Directions for this task - Copy each record below exactly, please, and leave its pictures out.

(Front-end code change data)
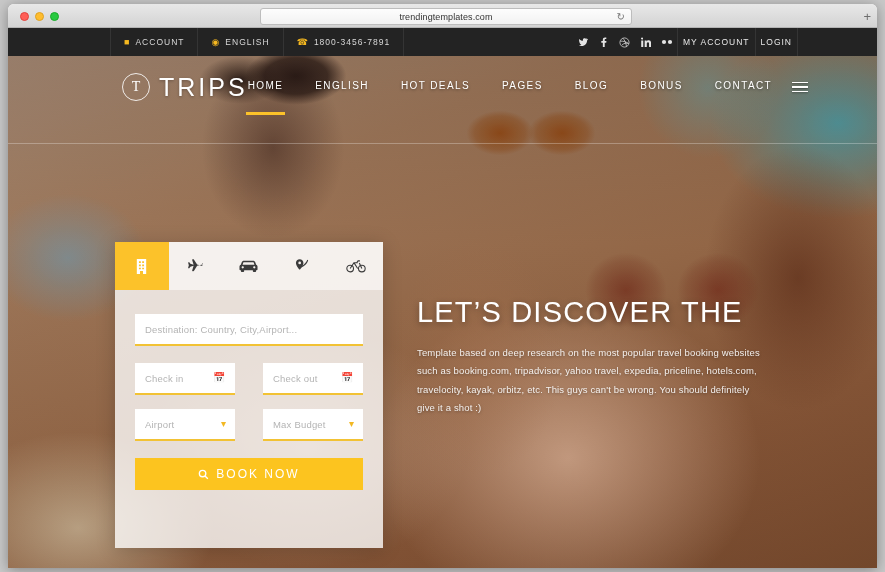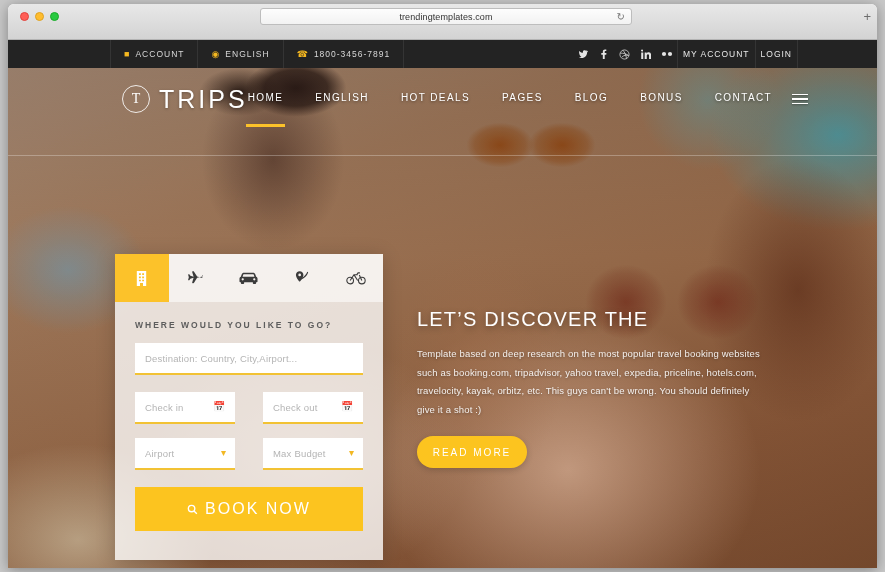"trendingtemplates.com" #titlebar { height: 36px -> 24px }
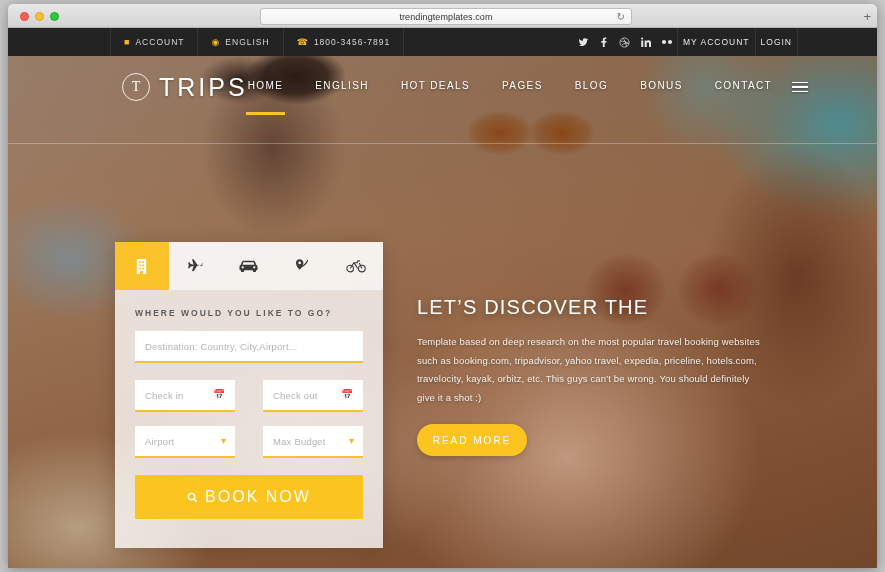"WHERE WOULD YOU LIKE TO" div { html: <div>WHERE WOULD YOU LIKE TO GO?</div> -> none }
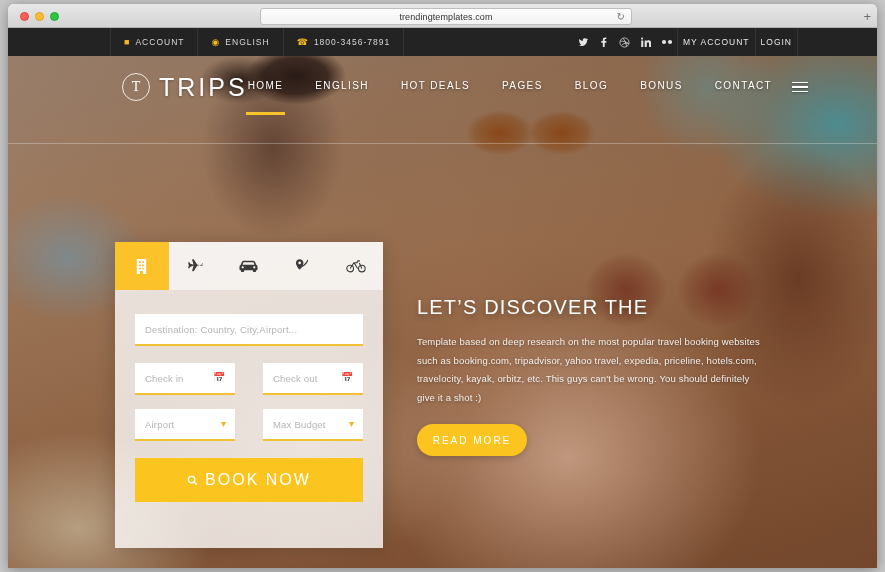"LET’S DISCOVER THE" #hero-title { font-size: 20px -> 29px }
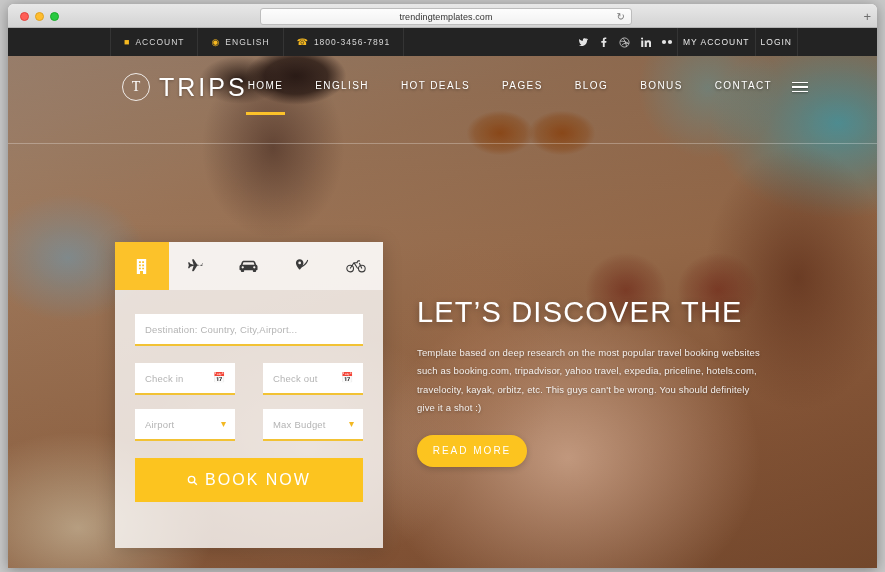"READ MORE" div { html: <div> <span>READ MORE</span> </div> -> none }
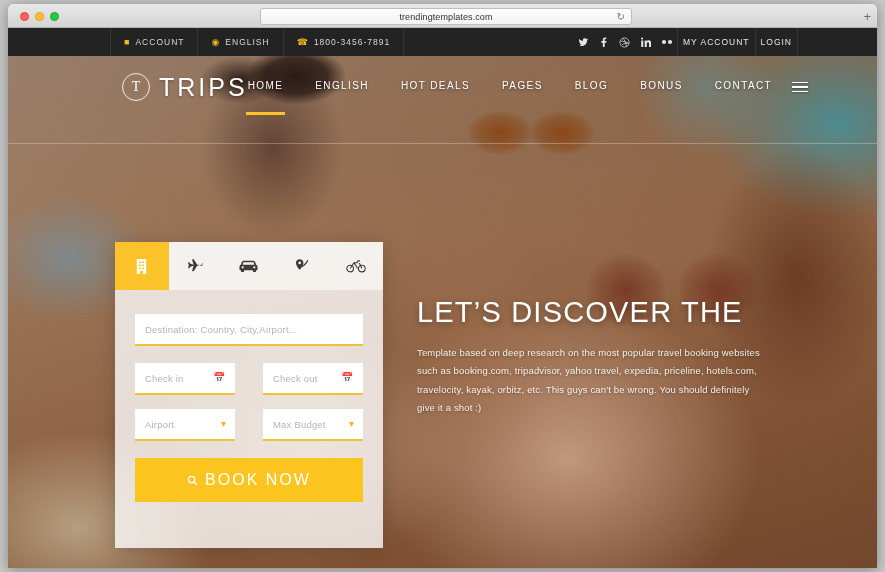"BOOK NOW" #book-now-button { font-size: 16px -> 12px; height: 44px -> 32px }
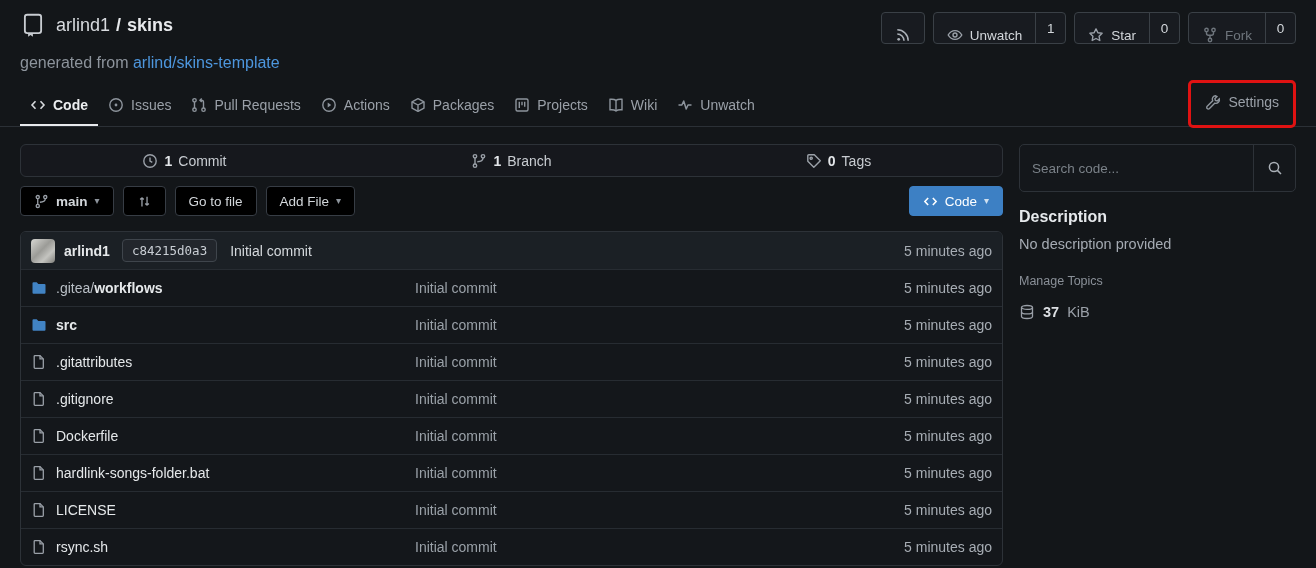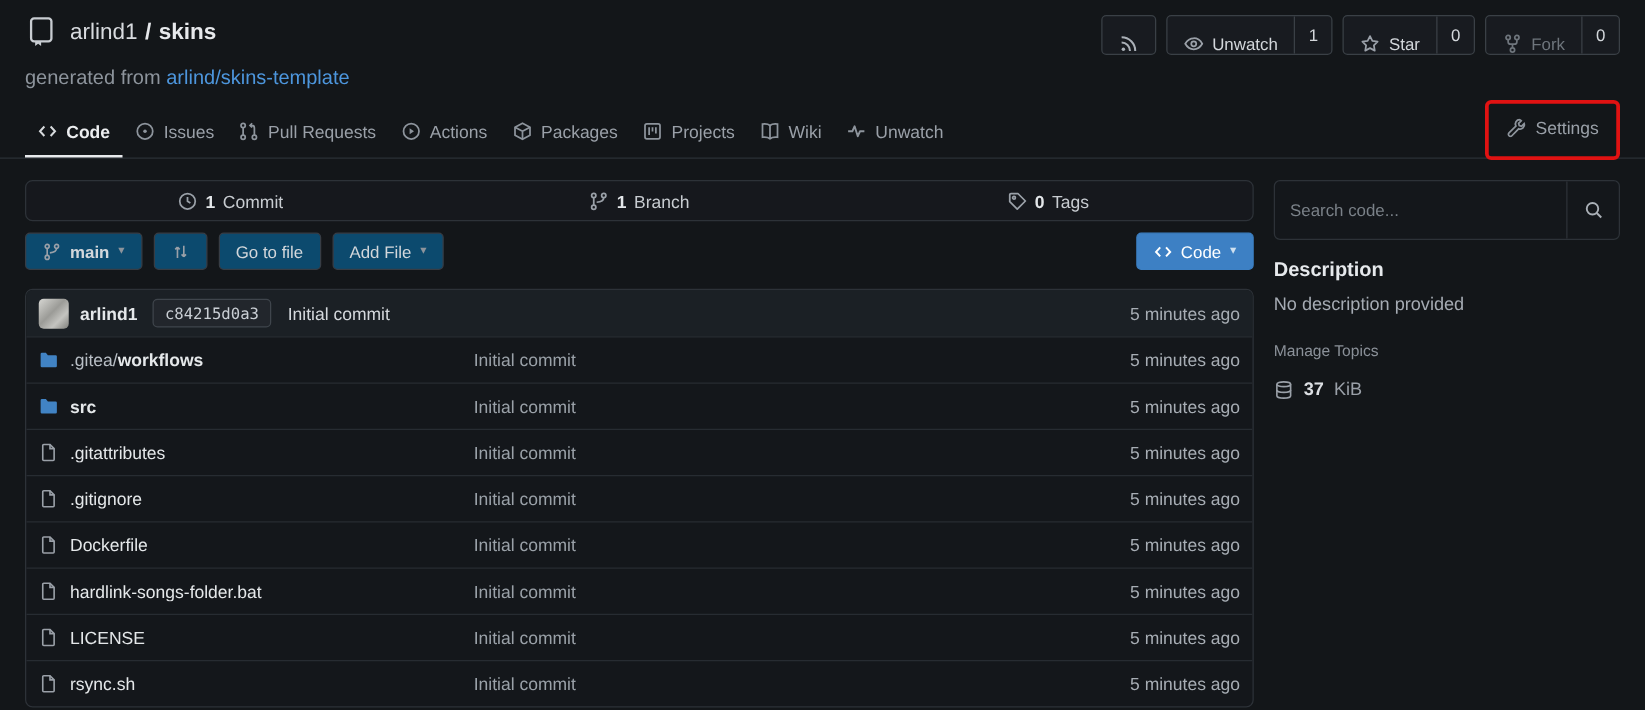"main" .tb-btn { background: #0c4a6e -> #000000 }
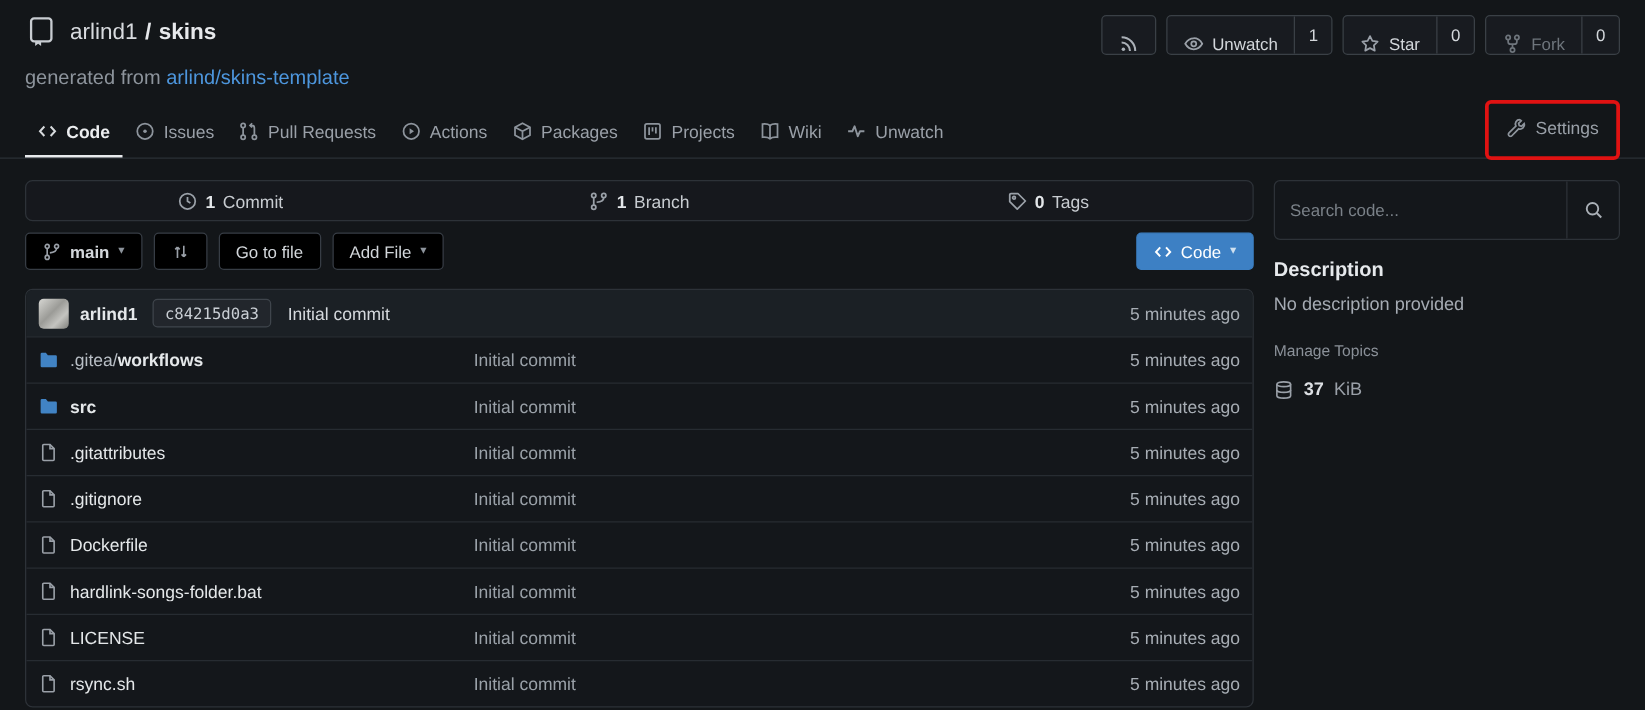".gitea/workflows" .file-row { gap: none -> 36px }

Response area -
"trendingtemplates.com" #titlebar { height: 36px -> 24px }
"WHERE WOULD YOU LIKE TO" div { html: <div>WHERE WOULD YOU LIKE TO GO?</div> -> none }
"LET’S DISCOVER THE" #hero-title { font-size: 20px -> 29px }
"READ MORE" div { html: <div> <span>READ MORE</span> </div> -> none }
"BOOK NOW" #book-now-button { font-size: 16px -> 12px; height: 44px -> 32px }
"main" .tb-btn { background: #0c4a6e -> #000000 }
".gitea/workflows" .file-row { gap: none -> 36px }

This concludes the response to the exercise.